* [Activity]
Among the lines of the records, please find those that contain the word "Apple" and copy them.

---------- Data to examine ----------

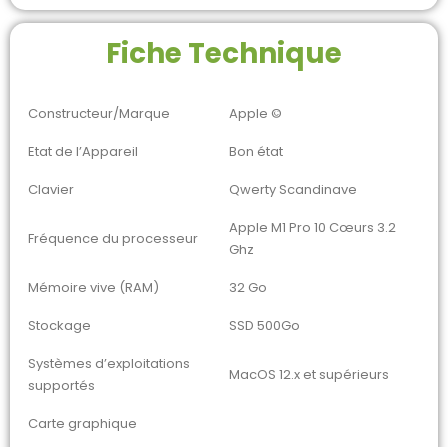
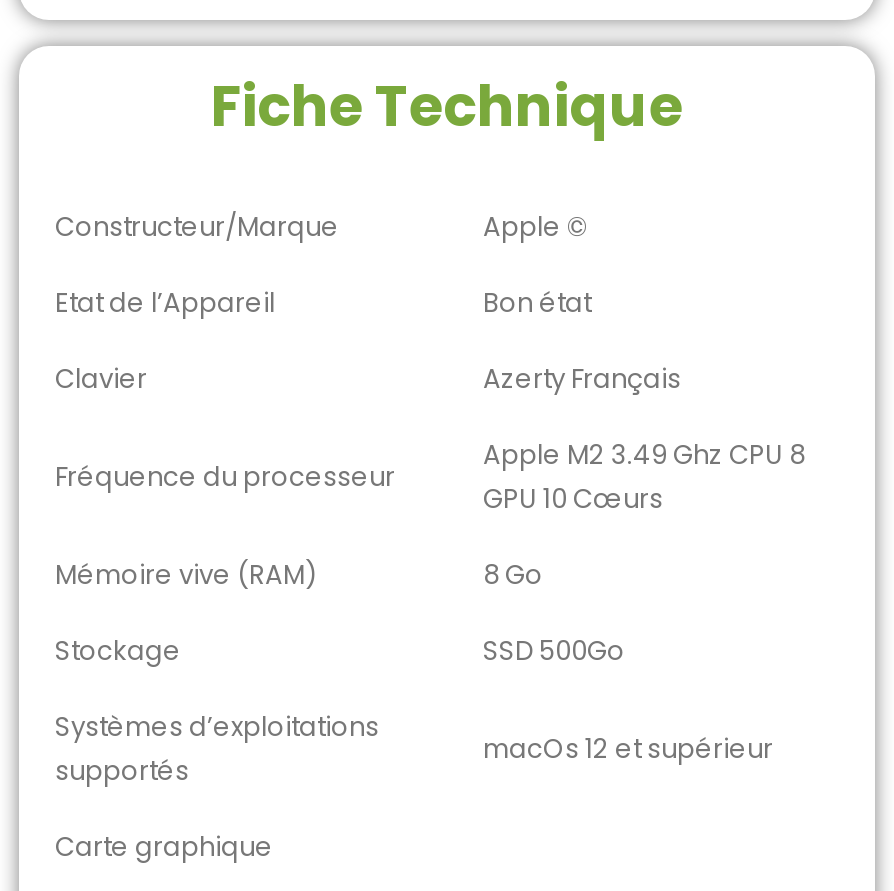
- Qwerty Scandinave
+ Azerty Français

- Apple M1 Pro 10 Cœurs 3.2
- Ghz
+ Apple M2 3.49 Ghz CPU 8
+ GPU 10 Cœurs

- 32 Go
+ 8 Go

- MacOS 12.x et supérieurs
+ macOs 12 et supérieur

----------

* [Completed task]
- Apple M1 Pro 10 Cœurs 3.2
+ Apple M2 3.49 Ghz CPU 8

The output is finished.